HotOS IX Paper
[HotOS IX Program Index]
Why Events Are A Bad Idea
The message-passing systems described by Lauer and Needham do not correspond precisely to modern event systems in their full generality. First, Lauer and Needham ignore the cooperative scheduling used by events for synchronization. Second, most event systems use shared memory and global data structures, which are described as atypical for Lauer and Needham's message-passing systems. In fact, the only event system that really matches their canonical message-passing system is SEDA , whose stages and queues map exactly to processes and message ports.1
Finally, the performance equivalence claimed by Lauer and Needham requires equally good implementations; we don't believe there has been a suitable threads implementation for very high concurrency. We demonstrate one in the next section, and we discuss further enhancements in Section 4.
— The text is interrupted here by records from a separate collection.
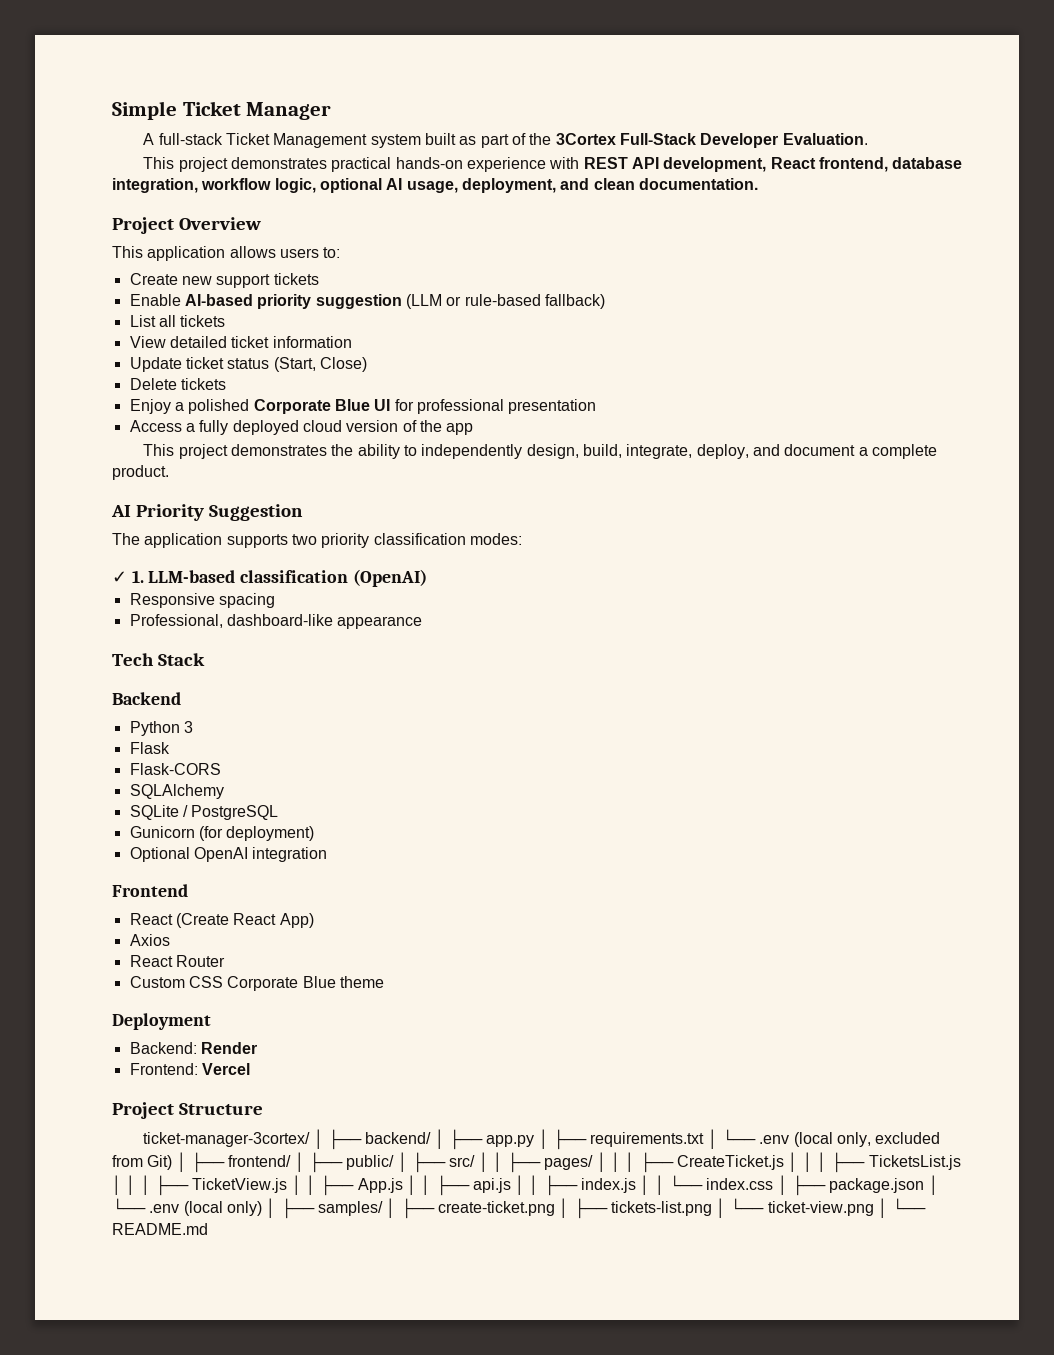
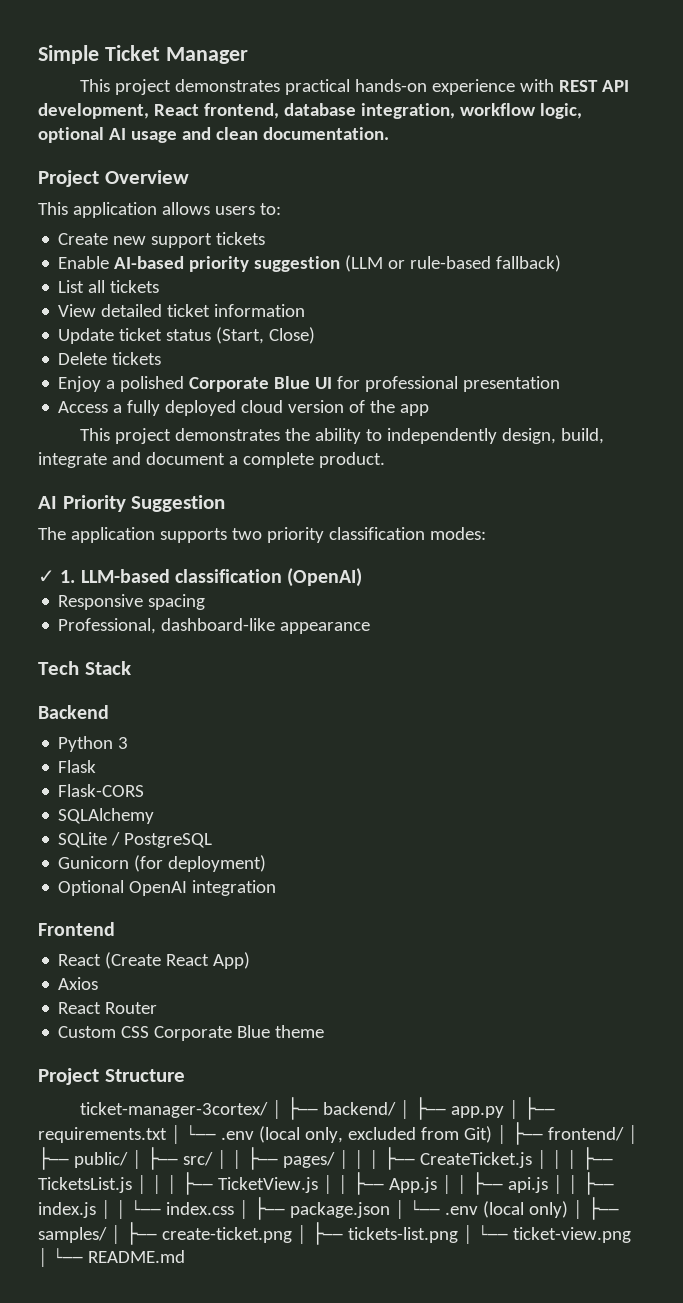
- A full-stack Ticket Management system built as part of the 3Cortex Full-Stack Developer Evaluation.
- This project demonstrates practical hands-on experience with REST API development, React frontend, database integration, workflow logic, optional AI usage, deployment, and clean documentation.
+ This project demonstrates practical hands-on experience with REST API development, React frontend, database integration, workflow logic, optional AI usage and clean documentation.
- This project demonstrates the ability to independently design, build, integrate, deploy, and document a complete product.
+ This project demonstrates the ability to independently design, build, integrate and document a complete product.
- Deployment
- Backend: Render
- Frontend: Vercel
In arguing that performance should be equivalent, Lauer and Needham implicitly use a graph that we call a blocking graph. This graph describes the flow of control through an application with respect to blocking or yielding points. Each node in this graph represents a blocking or yielding point, and each edge represents the code that is executed between two such points. The Lauer-Needham duality argument essentially says that duals have the same graph.
The duality argument suggests that criticisms of thread performance and usability in recent years have been motivated by problems with specific threading packages, rather than with threads in general. We examine the most common criticisms below.
Performance. Criticism: Many attempts to use threads for high concurrency have not performed well. We don't dispute this criticism; rather, we believe it is an artifact of poor thread implementations, at least with respect to high concurrency. None of the currently available thread packages were designed for both high concurrency and blocking operations, and thus it is not surprising that they perform poorly.
A major source of overhead is the presence of operations that are O(n) in the number of threads. Another common problem with thread packages is their relatively high context switch overhead when compared with events. This overhead is due to both preemption, which requires saving registers and other state during context switches, and additional kernel crossings (in the case of kernel threads).
However, these shortcomings are not intrinsic properties of threads. To illustrate this fact, we repeated the SEDA threaded server benchmark  with a modified version of the GNU Pth user-level threading package, which we optimized to remove most of the O(n) operations from the scheduler. The results are shown in Figure 2. Our optimized version of Pth scales quite well up to 100,000 threads, easily matching the performance of the event-based server.
Control Flow. Criticism: Threads have restrictive control flow. One argument against threaded programming is that it encourages the programmer to think too linearly about control flow, potentially precluding the use of more efficient control flow patterns. However, complicated control flow patterns are rare in practice. We examined the code structure of the Flash web server and of several applications in Ninja, SEDA, and TinyOS [8,12,16,17]. In all cases, the control flow patterns used by these applications fell into three simple categories: call/return, parallel calls, and pipelines. All of these patterns can be expressed more naturally with threads.
We believe more complex patterns are not used because they are difficult to use well. The accidental non-linearities that often occur in event systems are already hard to understand, leading to subtle races and other errors. Intentionally complicated control flow is equally error prone.
Indeed, it is no coincidence that common event patterns map cleanly onto the call/return mechanism of threads. Robust systems need acknowledgements for error handling, for storage deallocation, and for cleanup; thus, they need a “return” even in the event model.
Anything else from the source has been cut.